- _Instructions to follow_
Transcribe the data as written, minus images.
(Beginning of The data)
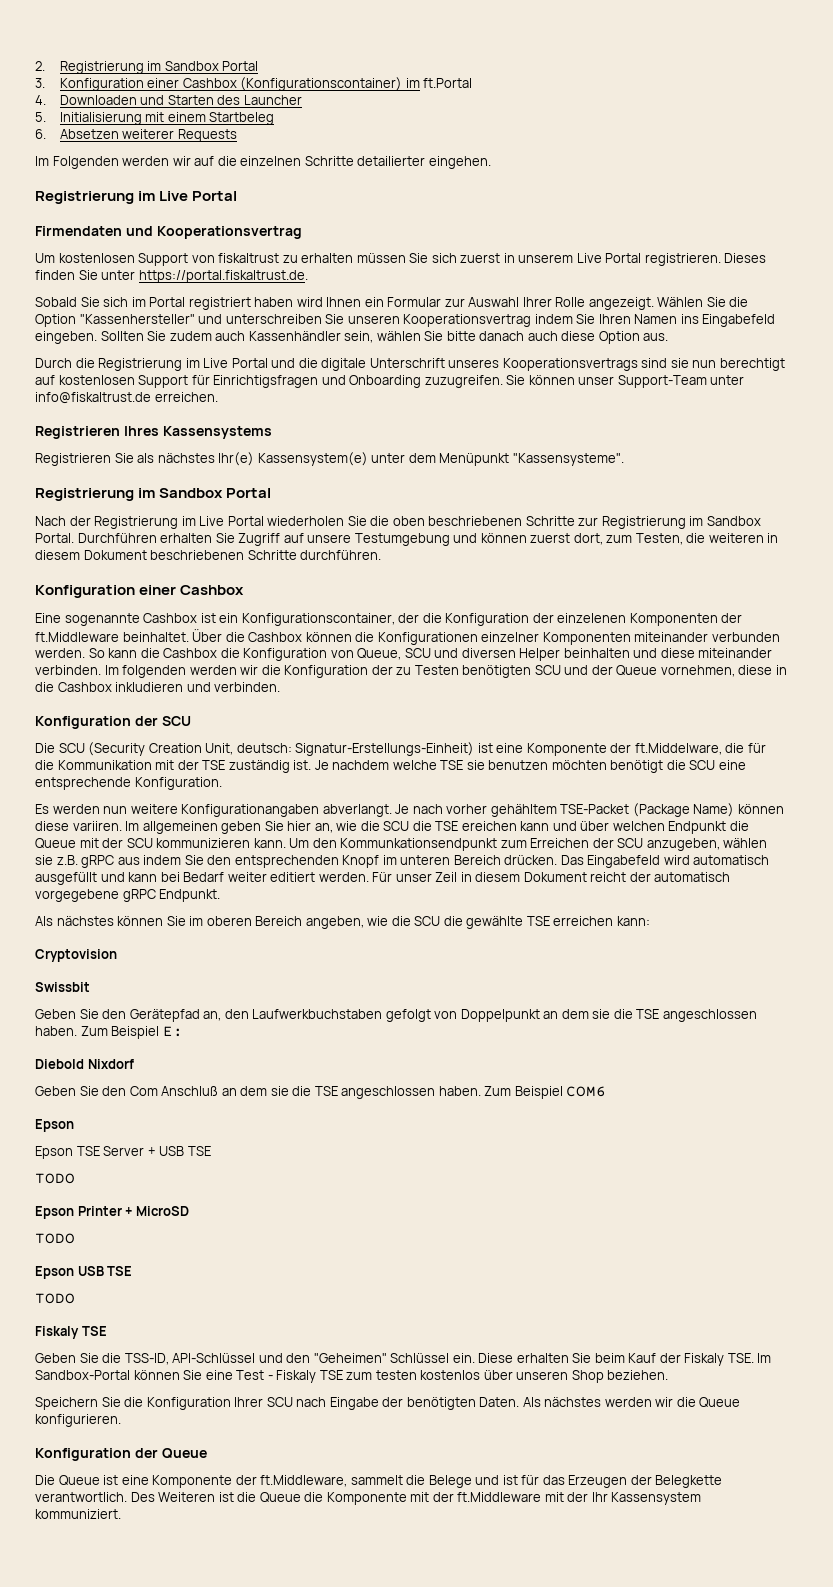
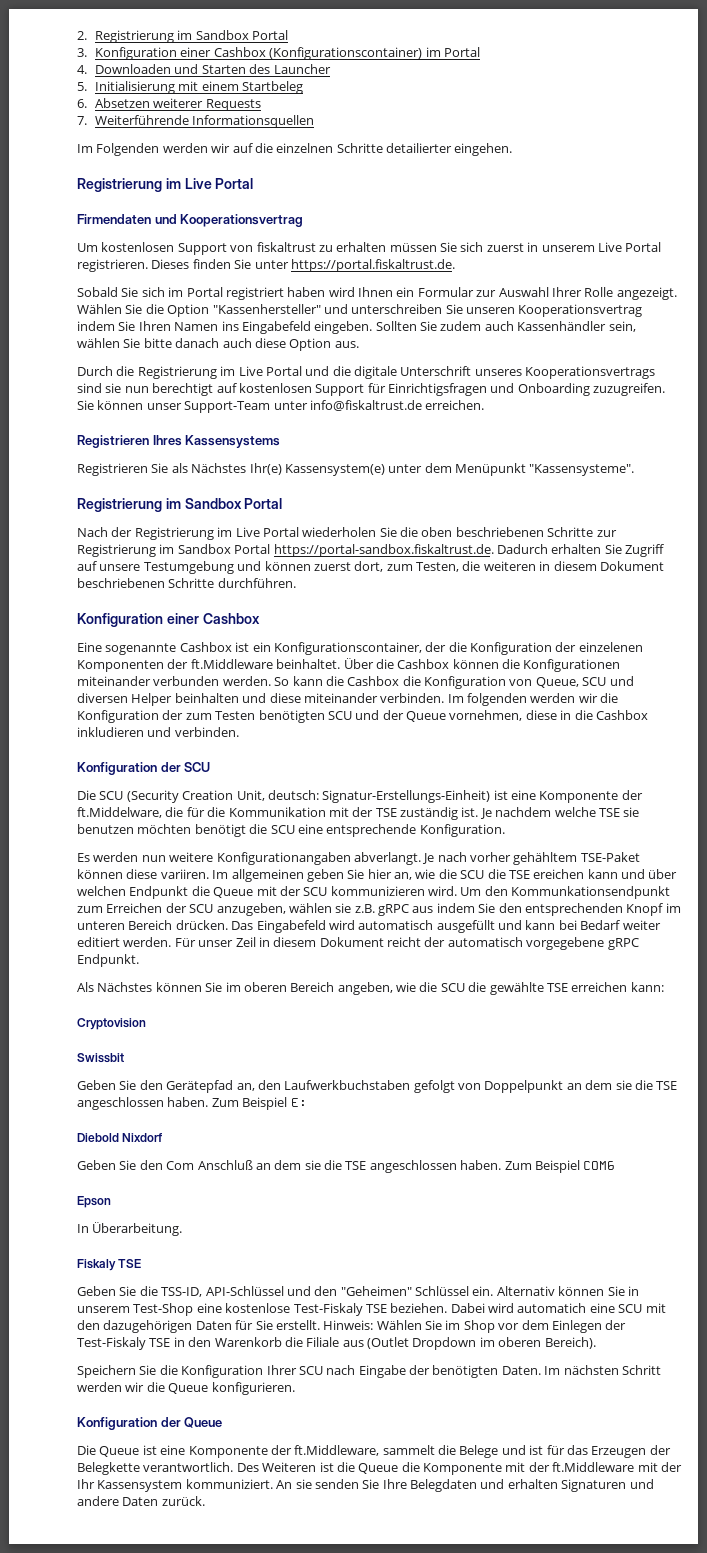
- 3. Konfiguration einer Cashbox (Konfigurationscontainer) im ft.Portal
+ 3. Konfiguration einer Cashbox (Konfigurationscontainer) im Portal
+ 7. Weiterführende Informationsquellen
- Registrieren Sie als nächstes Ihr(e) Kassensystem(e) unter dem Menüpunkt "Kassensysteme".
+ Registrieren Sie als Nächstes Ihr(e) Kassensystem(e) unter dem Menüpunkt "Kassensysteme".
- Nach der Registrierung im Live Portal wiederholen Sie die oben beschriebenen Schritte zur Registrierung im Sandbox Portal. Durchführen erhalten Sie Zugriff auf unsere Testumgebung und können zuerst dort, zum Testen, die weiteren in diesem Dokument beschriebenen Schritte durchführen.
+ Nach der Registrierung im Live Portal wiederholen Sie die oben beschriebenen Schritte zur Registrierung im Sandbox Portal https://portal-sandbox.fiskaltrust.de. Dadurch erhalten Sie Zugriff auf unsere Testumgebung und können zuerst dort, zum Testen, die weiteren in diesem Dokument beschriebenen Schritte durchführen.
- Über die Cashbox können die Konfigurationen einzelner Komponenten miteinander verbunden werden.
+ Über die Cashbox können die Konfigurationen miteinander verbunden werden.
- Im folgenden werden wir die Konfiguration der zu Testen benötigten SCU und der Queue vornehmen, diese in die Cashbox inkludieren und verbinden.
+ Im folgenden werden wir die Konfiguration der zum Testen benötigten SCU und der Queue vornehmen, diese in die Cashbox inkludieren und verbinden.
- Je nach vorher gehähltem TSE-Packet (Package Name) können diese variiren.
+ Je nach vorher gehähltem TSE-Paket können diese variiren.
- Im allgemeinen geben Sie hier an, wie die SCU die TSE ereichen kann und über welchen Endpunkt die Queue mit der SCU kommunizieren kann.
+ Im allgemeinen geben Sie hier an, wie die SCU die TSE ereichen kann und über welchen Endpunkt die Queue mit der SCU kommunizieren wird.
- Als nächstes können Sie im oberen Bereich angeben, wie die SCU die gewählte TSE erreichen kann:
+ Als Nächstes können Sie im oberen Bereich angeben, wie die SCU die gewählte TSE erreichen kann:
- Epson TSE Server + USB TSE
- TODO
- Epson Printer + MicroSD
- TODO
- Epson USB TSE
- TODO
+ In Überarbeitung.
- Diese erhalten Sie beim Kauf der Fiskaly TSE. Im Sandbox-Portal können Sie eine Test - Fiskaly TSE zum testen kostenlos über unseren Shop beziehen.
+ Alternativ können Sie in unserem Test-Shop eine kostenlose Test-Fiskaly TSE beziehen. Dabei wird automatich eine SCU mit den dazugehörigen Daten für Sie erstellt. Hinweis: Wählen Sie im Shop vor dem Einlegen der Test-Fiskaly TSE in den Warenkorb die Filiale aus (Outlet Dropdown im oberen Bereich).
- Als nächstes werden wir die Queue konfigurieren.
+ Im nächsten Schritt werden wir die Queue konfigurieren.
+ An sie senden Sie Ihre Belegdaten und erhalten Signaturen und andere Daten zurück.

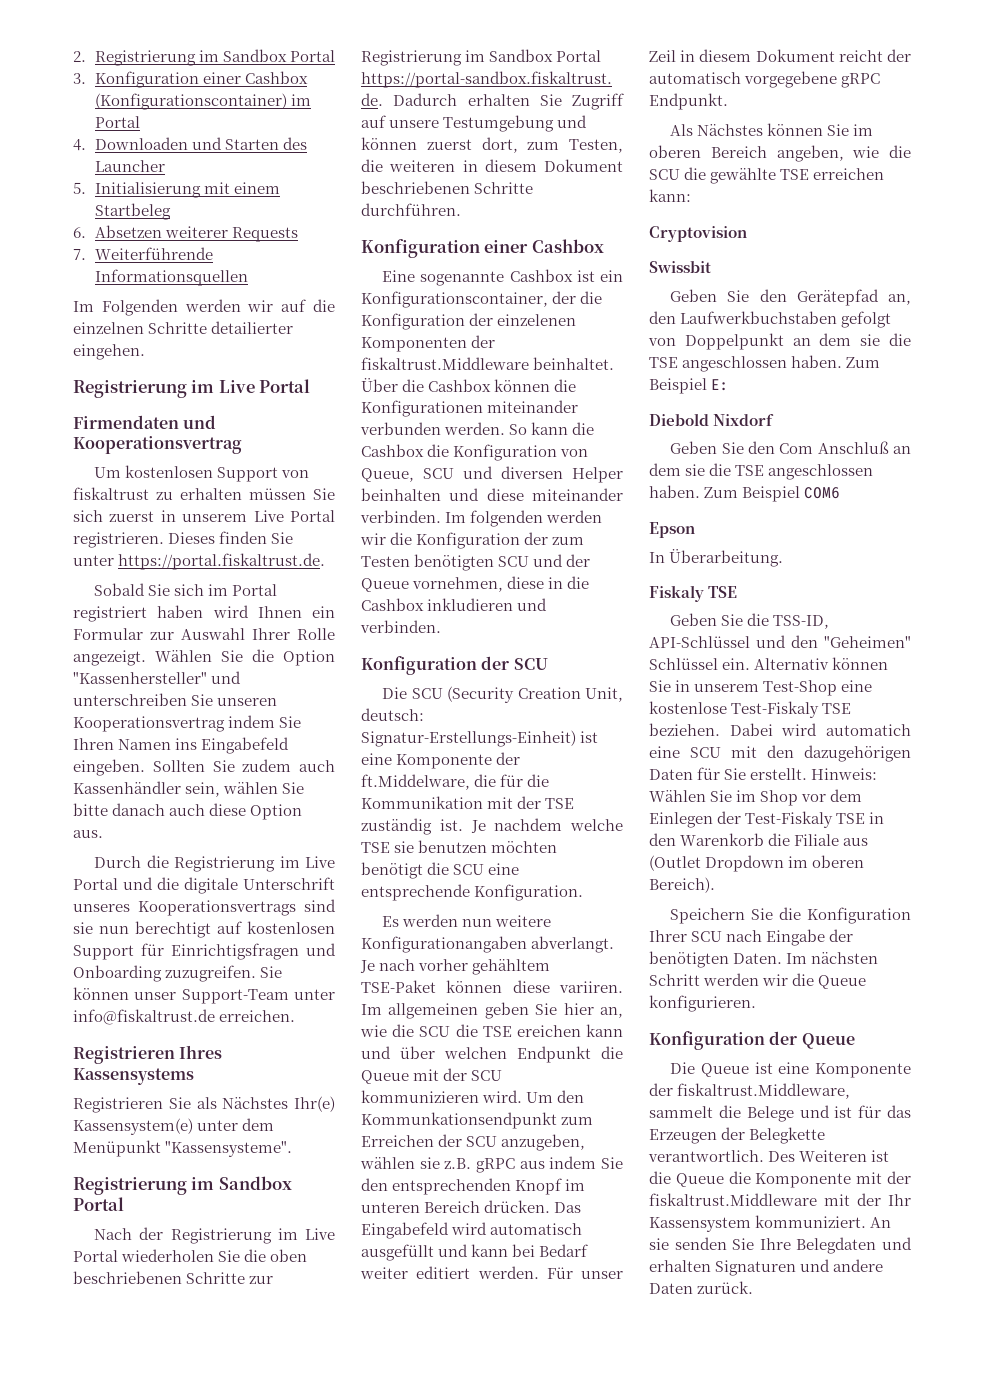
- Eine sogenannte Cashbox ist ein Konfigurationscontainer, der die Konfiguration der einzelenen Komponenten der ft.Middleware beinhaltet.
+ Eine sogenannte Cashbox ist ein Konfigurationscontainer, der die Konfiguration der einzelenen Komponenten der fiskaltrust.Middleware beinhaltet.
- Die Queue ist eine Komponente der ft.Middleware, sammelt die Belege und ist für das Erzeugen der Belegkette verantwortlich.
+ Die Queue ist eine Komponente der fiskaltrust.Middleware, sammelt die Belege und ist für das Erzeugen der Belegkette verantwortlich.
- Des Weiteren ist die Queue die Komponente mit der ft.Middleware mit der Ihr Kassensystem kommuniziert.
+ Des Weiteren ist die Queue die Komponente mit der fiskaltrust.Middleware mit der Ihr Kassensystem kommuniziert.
(End of The data)
- _Exercise solution_
- 3. Konfiguration einer Cashbox (Konfigurationscontainer) im ft.Portal
+ 3. Konfiguration einer Cashbox (Konfigurationscontainer) im Portal
+ 7. Weiterführende Informationsquellen
- Registrieren Sie als nächstes Ihr(e) Kassensystem(e) unter dem Menüpunkt "Kassensysteme".
+ Registrieren Sie als Nächstes Ihr(e) Kassensystem(e) unter dem Menüpunkt "Kassensysteme".
- Nach der Registrierung im Live Portal wiederholen Sie die oben beschriebenen Schritte zur Registrierung im Sandbox Portal. Durchführen erhalten Sie Zugriff auf unsere Testumgebung und können zuerst dort, zum Testen, die weiteren in diesem Dokument beschriebenen Schritte durchführen.
+ Nach der Registrierung im Live Portal wiederholen Sie die oben beschriebenen Schritte zur Registrierung im Sandbox Portal https://portal-sandbox.fiskaltrust.de. Dadurch erhalten Sie Zugriff auf unsere Testumgebung und können zuerst dort, zum Testen, die weiteren in diesem Dokument beschriebenen Schritte durchführen.
- Über die Cashbox können die Konfigurationen einzelner Komponenten miteinander verbunden werden.
+ Über die Cashbox können die Konfigurationen miteinander verbunden werden.
- Im folgenden werden wir die Konfiguration der zu Testen benötigten SCU und der Queue vornehmen, diese in die Cashbox inkludieren und verbinden.
+ Im folgenden werden wir die Konfiguration der zum Testen benötigten SCU und der Queue vornehmen, diese in die Cashbox inkludieren und verbinden.
- Je nach vorher gehähltem TSE-Packet (Package Name) können diese variiren.
+ Je nach vorher gehähltem TSE-Paket können diese variiren.
- Im allgemeinen geben Sie hier an, wie die SCU die TSE ereichen kann und über welchen Endpunkt die Queue mit der SCU kommunizieren kann.
+ Im allgemeinen geben Sie hier an, wie die SCU die TSE ereichen kann und über welchen Endpunkt die Queue mit der SCU kommunizieren wird.
- Als nächstes können Sie im oberen Bereich angeben, wie die SCU die gewählte TSE erreichen kann:
+ Als Nächstes können Sie im oberen Bereich angeben, wie die SCU die gewählte TSE erreichen kann:
- Epson TSE Server + USB TSE
- TODO
- Epson Printer + MicroSD
- TODO
- Epson USB TSE
- TODO
+ In Überarbeitung.
- Diese erhalten Sie beim Kauf der Fiskaly TSE. Im Sandbox-Portal können Sie eine Test - Fiskaly TSE zum testen kostenlos über unseren Shop beziehen.
+ Alternativ können Sie in unserem Test-Shop eine kostenlose Test-Fiskaly TSE beziehen. Dabei wird automatich eine SCU mit den dazugehörigen Daten für Sie erstellt. Hinweis: Wählen Sie im Shop vor dem Einlegen der Test-Fiskaly TSE in den Warenkorb die Filiale aus (Outlet Dropdown im oberen Bereich).
- Als nächstes werden wir die Queue konfigurieren.
+ Im nächsten Schritt werden wir die Queue konfigurieren.
+ An sie senden Sie Ihre Belegdaten und erhalten Signaturen und andere Daten zurück.

- Eine sogenannte Cashbox ist ein Konfigurationscontainer, der die Konfiguration der einzelenen Komponenten der ft.Middleware beinhaltet.
+ Eine sogenannte Cashbox ist ein Konfigurationscontainer, der die Konfiguration der einzelenen Komponenten der fiskaltrust.Middleware beinhaltet.
- Die Queue ist eine Komponente der ft.Middleware, sammelt die Belege und ist für das Erzeugen der Belegkette verantwortlich.
+ Die Queue ist eine Komponente der fiskaltrust.Middleware, sammelt die Belege und ist für das Erzeugen der Belegkette verantwortlich.
- Des Weiteren ist die Queue die Komponente mit der ft.Middleware mit der Ihr Kassensystem kommuniziert.
+ Des Weiteren ist die Queue die Komponente mit der fiskaltrust.Middleware mit der Ihr Kassensystem kommuniziert.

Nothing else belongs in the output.